Less than a day after the release of the finalized rule, the Bank Policy Institute and Kentucky Bankers Association filed a lawsuit in Kentucky arguing that the CFPB has exceeded its authority and that the final rule will endanger both consumers and “the entire financial services ecosystem.” To the first charge, banks point to the rule being a distortionary expansion of the CFPB’s rights and responsibilities under Dodd-Frank, that it abdicates the Bureau’s responsibility to decrease financial risk, and note the inherent oddity of a rule covering fintechs the CFPB does not oversee or regulate. To the second charge, banks point to the potential for a significant increase in fraud and note that the finalized rule does not prevent or reduce “screen scraping,” in which third parties use data collected improperly for nonauthorized functions. In a press release, the Bank Policy Institute laid out a number of other concerns it has with the CFB rule, among them that the rule provides no additional liability protection for banks, with whom all legal responsibility lies; allows fintechs and third parties to profit from systems built by banks; and offers an unreasonable implementation timeline. 

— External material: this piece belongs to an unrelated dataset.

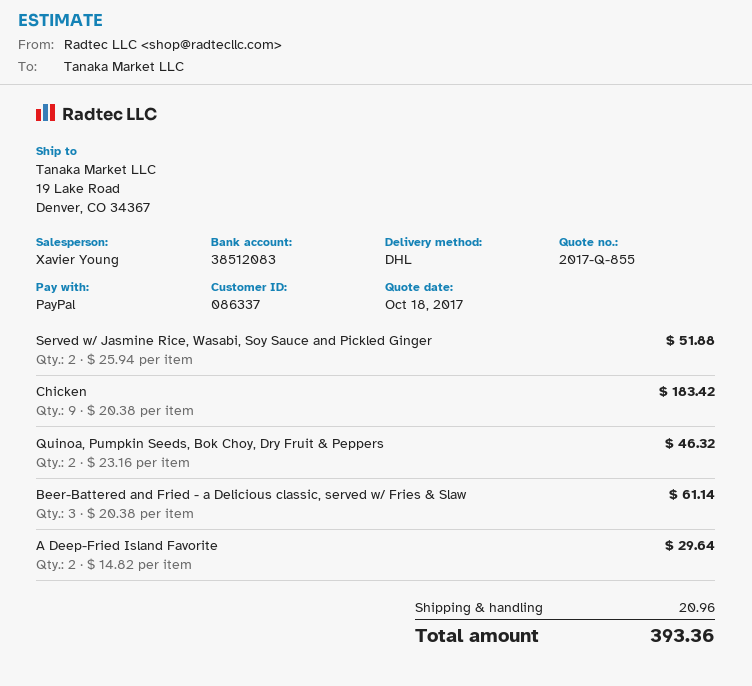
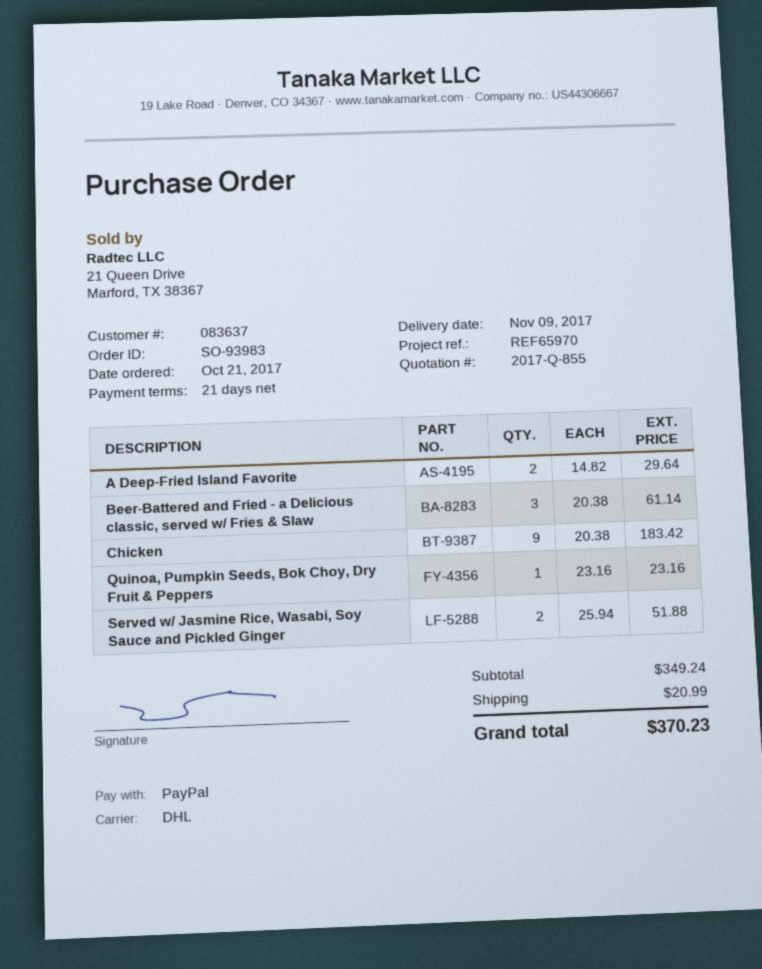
customer number: 086337 -> 083637
Quinoa, Pumpkin Seeds, Bok Choy, Dry Fruit & Peppers: 2 x 23.16 = 46.32 -> 1 x 23.16 = 23.16
shipping: 20.96 -> 20.99
total: 393.36 -> 370.23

At its heart, the CFPB’s rulemaking is the latest attempt to govern how consumer data is owned, stored, and shared across increasingly decentralized platforms. As noted by House Financial Services Committee Chair Patrick McHenry, who was otherwise supportive of the rule, “Congress must build on the bipartisan consensus regarding financial data privacy.” The CFPB open banking rule is no substitute for a federal standard for national data privacy. The Bank Policy Institute alluded to this in its suit, noting that despite calling for greater protection of consumer data, particularly by fintechs, the rule gave no practical requirements or guidance for how financial institutions should actually do so. 

Conclusion 

A CFPB rule that meets with overwhelming bipartisan support in Washington is a novelty. Increased competition, enhanced data safety, and a more open financial services ecosystem are policy goals to be applauded. Provided that the rule fends off legal challenge – which is in no way guaranteed considering the continued questions over the bureau’s constitutionality and source of funding – it is likely to survive future Congresses. It remains to be seen, however, whether the rule will prove a victory for consumers, an avenue for fraud that destabilizes the economy, or some combination of both.